>>>

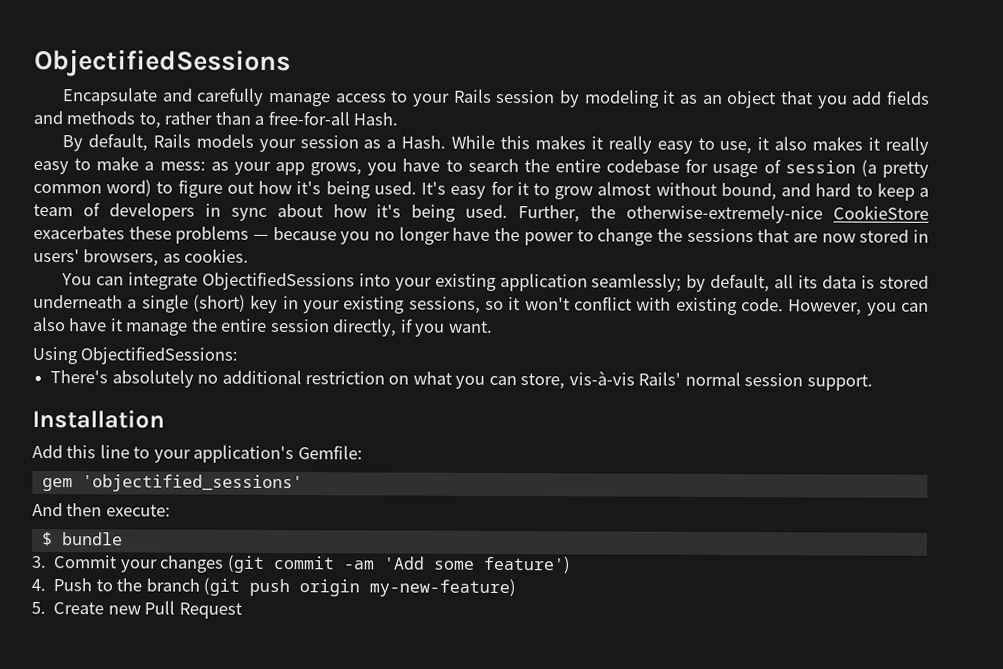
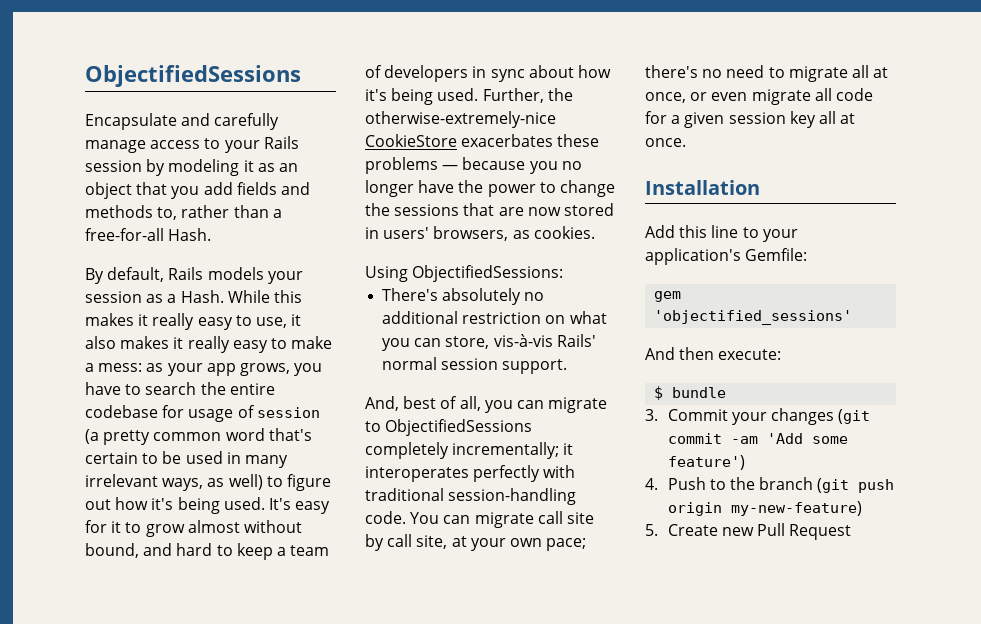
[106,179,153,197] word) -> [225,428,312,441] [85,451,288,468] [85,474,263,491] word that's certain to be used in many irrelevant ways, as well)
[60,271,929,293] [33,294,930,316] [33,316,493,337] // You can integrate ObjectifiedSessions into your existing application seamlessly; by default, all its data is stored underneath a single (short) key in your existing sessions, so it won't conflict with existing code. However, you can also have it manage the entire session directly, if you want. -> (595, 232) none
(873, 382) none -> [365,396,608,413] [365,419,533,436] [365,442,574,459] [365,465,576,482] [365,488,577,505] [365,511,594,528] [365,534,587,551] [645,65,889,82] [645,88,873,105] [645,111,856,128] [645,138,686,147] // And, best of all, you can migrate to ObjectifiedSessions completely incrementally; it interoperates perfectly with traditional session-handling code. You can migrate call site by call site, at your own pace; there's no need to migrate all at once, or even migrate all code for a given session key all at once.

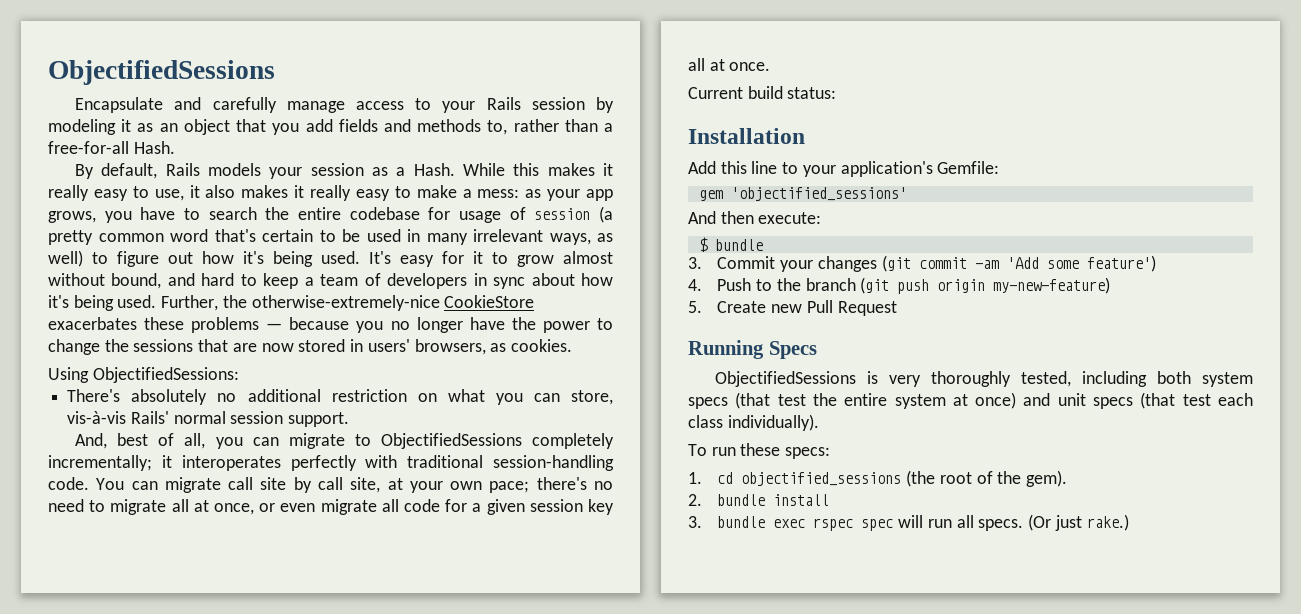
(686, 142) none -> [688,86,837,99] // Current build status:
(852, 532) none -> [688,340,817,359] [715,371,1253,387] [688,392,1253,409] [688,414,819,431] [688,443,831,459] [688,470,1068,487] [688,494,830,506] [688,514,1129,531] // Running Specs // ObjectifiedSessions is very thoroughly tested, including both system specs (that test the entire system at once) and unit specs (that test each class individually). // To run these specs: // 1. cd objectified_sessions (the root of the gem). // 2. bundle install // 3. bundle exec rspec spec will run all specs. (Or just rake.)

<<<

» AIM OF THE EXERCISE
Go back to the listing above and write out the lines starting at the one with "[60,271,929,293] [33,294,930,316] [33,316,493,337]" and ending at the one with "(686, 142) none", inclusive, exactly and without pictures.

» RESPONSE
[60,271,929,293] [33,294,930,316] [33,316,493,337] // You can integrate ObjectifiedSessions into your existing application seamlessly; by default, all its data is stored underneath a single (short) key in your existing sessions, so it won't conflict with existing code. However, you can also have it manage the entire session directly, if you want. -> (595, 232) none
(873, 382) none -> [365,396,608,413] [365,419,533,436] [365,442,574,459] [365,465,576,482] [365,488,577,505] [365,511,594,528] [365,534,587,551] [645,65,889,82] [645,88,873,105] [645,111,856,128] [645,138,686,147] // And, best of all, you can migrate to ObjectifiedSessions completely incrementally; it interoperates perfectly with traditional session-handling code. You can migrate call site by call site, at your own pace; there's no need to migrate all at once, or even migrate all code for a given session key all at once.

(686, 142) none -> [688,86,837,99] // Current build status:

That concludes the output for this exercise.